March 1, 2023

A live broadcast of a jazz legend is brought to life with AI


50 years later, Oscar Peterson’s “Live in Zurich” performance makes its way to digital, vinyl, and CD.

For fifty years, a recording of the Oscar Peterson Trio’s 1971 show at the historic Tonhalle Zürich sat in archives. Originally taped and aired for a single broadcast on Radio Zurich, the performance’s grandeur could only be heard by the lucky few who caught the concert live or its reprise on the radio.

Poster from Oscar Peterson's original performance in 1971.

That was until Mack Avenue, an independent jazz record label, partnered with Oscar’s widow, Kelly Peterson, to make this performance available as a live album. As audio engineers know, live recordings often have fair amounts of bleed and crowd noise that can make mastering a challenge. Not to mention that this was taped in the early 70s, with the various quirks and qualities of older recordings from that time. But the draw of hearing the speed and crisp tone of Oscar Peterson’s piano playing made this a challenge that Mack Avenue wanted to tackle.

In mastering this album for release, it was necessary that care was taken into achieving a sound quality that honored Peterson’s work.

“Unbeknownst to me at the time, we only had a two-track stereo master of the live unreleased performance of the Oscar Peterson trio. Without a multitrack session, our engineer Blaise did the best he could, but it wasn’t as good as it could be. I discovered AudioShake through various colleagues and after running some tests on my own bands, I was impressed. There were very few artifacts in each stem we pulled. So I reached out to see if they could partner on a whole record with us.” — Will Wakefield, Senior Director of A&R at MackAvenue

Mack Avenue saw that our technology could extract high-quality stems from the live recording, separating the piano, drums, and bass played by Peterson, Louis Hayes, and Niels-Henning Ørsted Pedersen, respectively. Once extracted, the stems were then mastered by Mack Avenue’s producer for the “Live in Zurich” project. The album marks our first full jazz album, and first live concert album, separated and mastered through AudioShake’s AI.

The magic of live performances is the individuality that a musician brings to each performance. In the case of Oscar Peterson, who often performed with a variety of accompanying musicians, the improvisations and artistry were unique to each show. In this album, you can clearly hear and appreciate each musician’s contributions to the performance, putting listeners in that very Zurich concert hall from fifty years ago.

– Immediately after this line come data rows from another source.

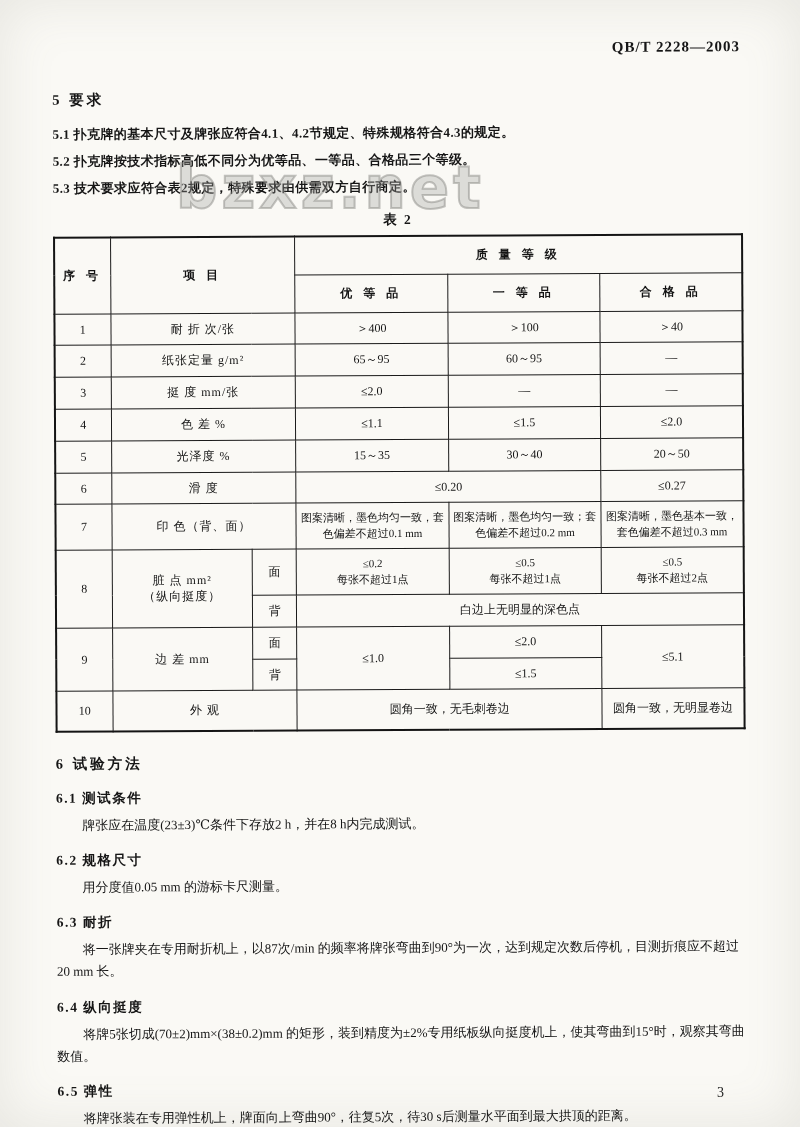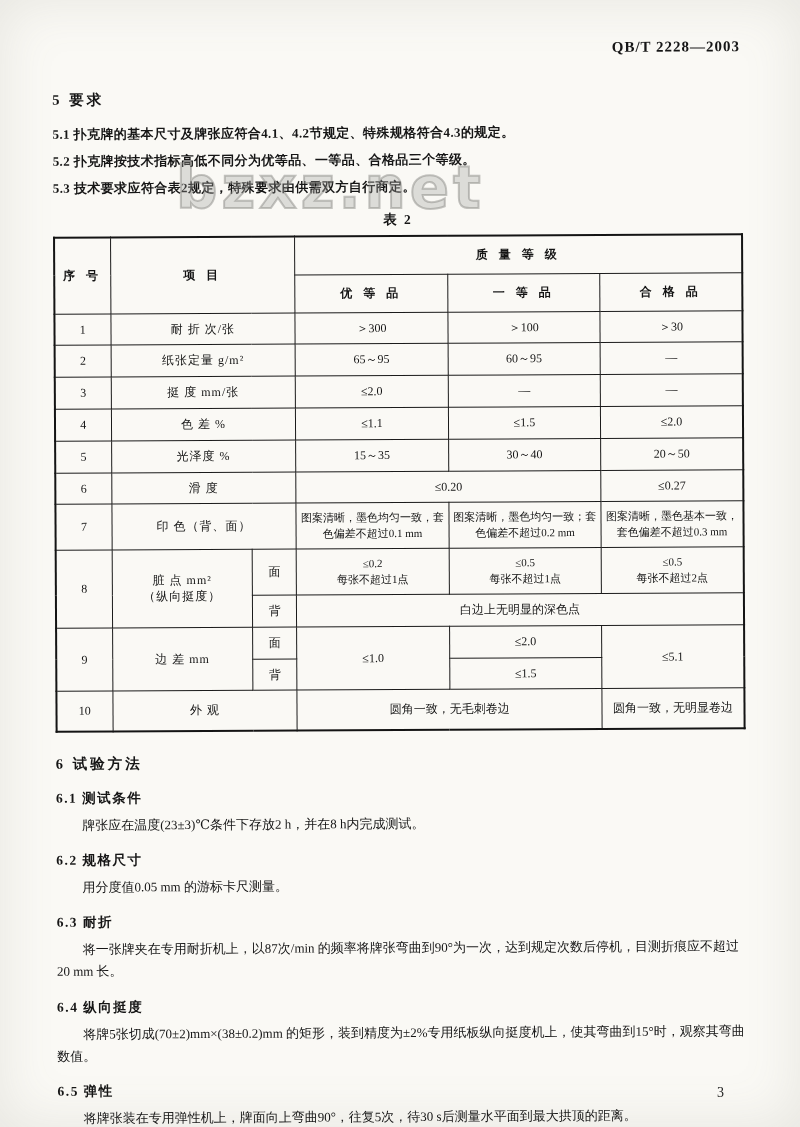"＞300" td { text: 300 -> 400 }
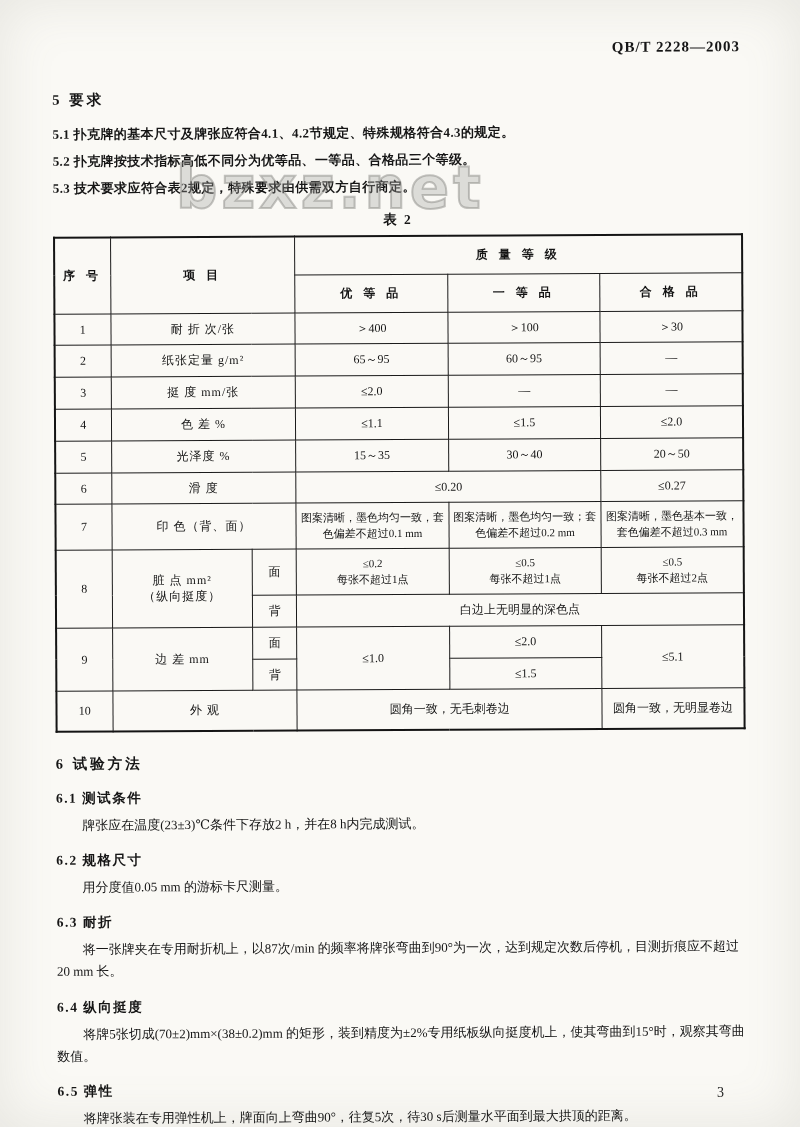"＞30" td { text: 30 -> 40 }
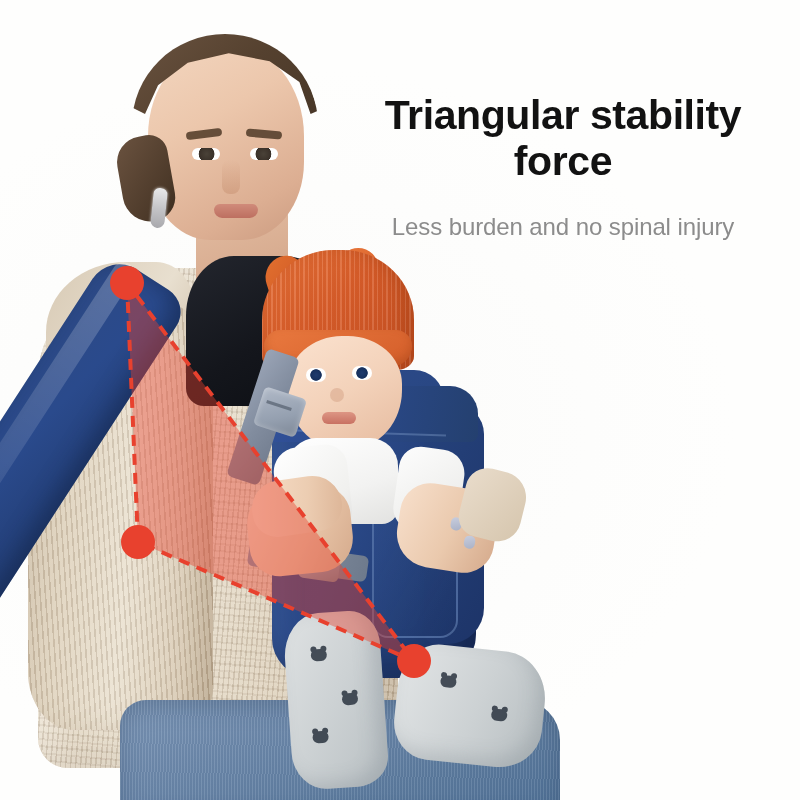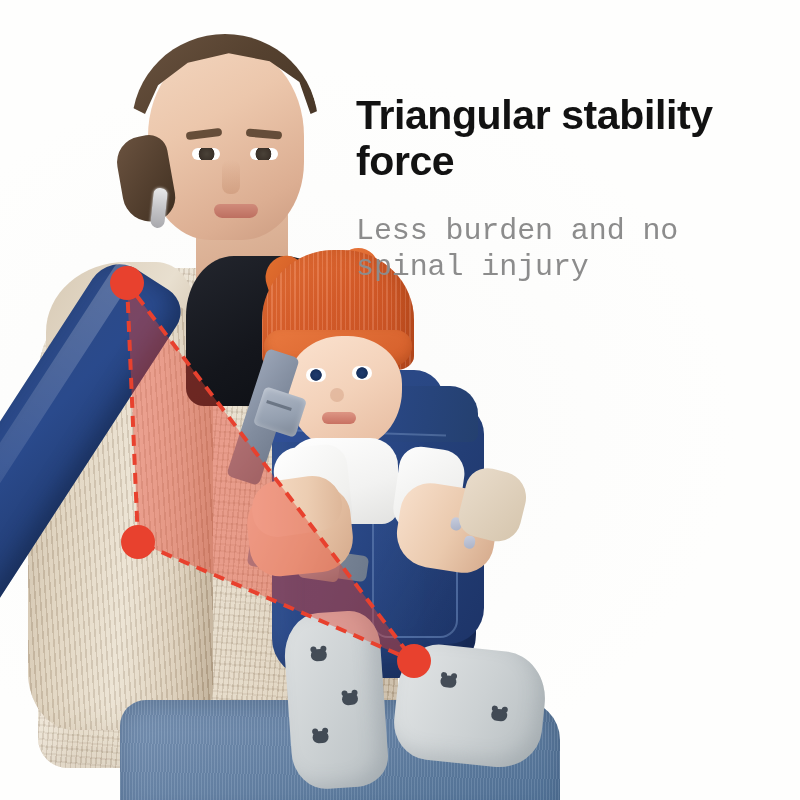"Triangular stability force" .copy-block { right: 14px -> 22px; text-align: left -> center }
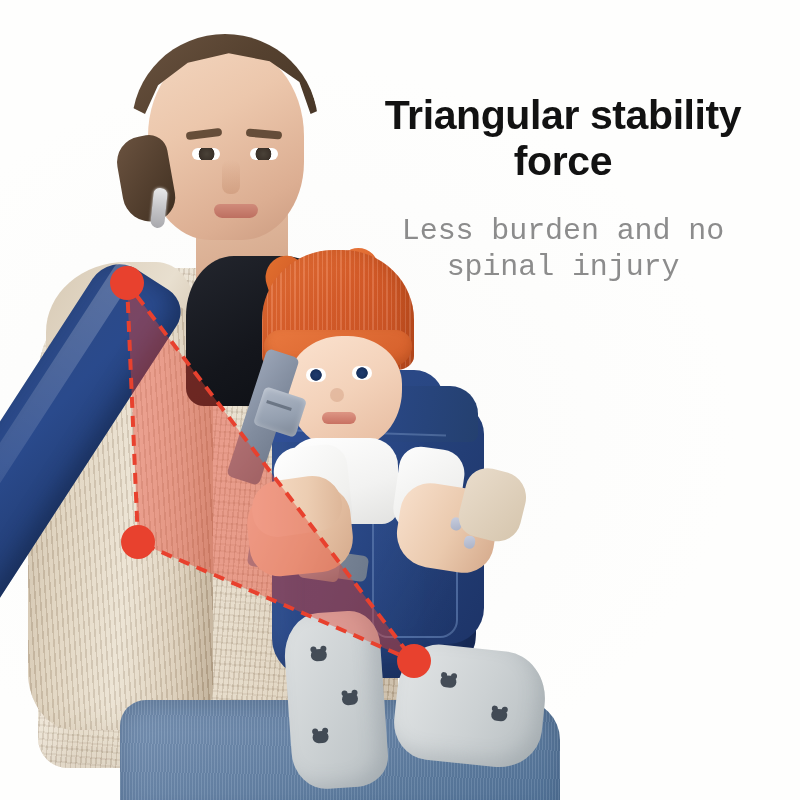"Less burden and no spinal" .subhead { font-family: Liberation Mono, monospace -> Liberation Sans, sans-serif; font-size: 30px -> 24px }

“With AudioShake, we could use the stereo two-track and nip-and-tuck audience and band mics to bring a better, more cohesive sound to the mix. There are lots of subtleties I notice, but the main difference in quality can be heard in the opening of the record, in the mixing of the audience and band mics.” — Will Wakefield, Senior Director of A&R at MackAvenue

Few albums from this period are able to achieve this level of audio quality, let alone a live album. AudioShake’s AI turned a singular recording from the late 20th century into a master album released across digital, vinyl, and CD. “Live in Zurich” is just our first project to be released with AI. With AudioShake, labels and publishers can celebrate live albums and for the first time bring to life the concerts we thought would go undiscovered. For concerts from 100 years ago or last week, AudioShake can add denser and more crisp sounds by separating out stems and putting the performance together as artists originally played it.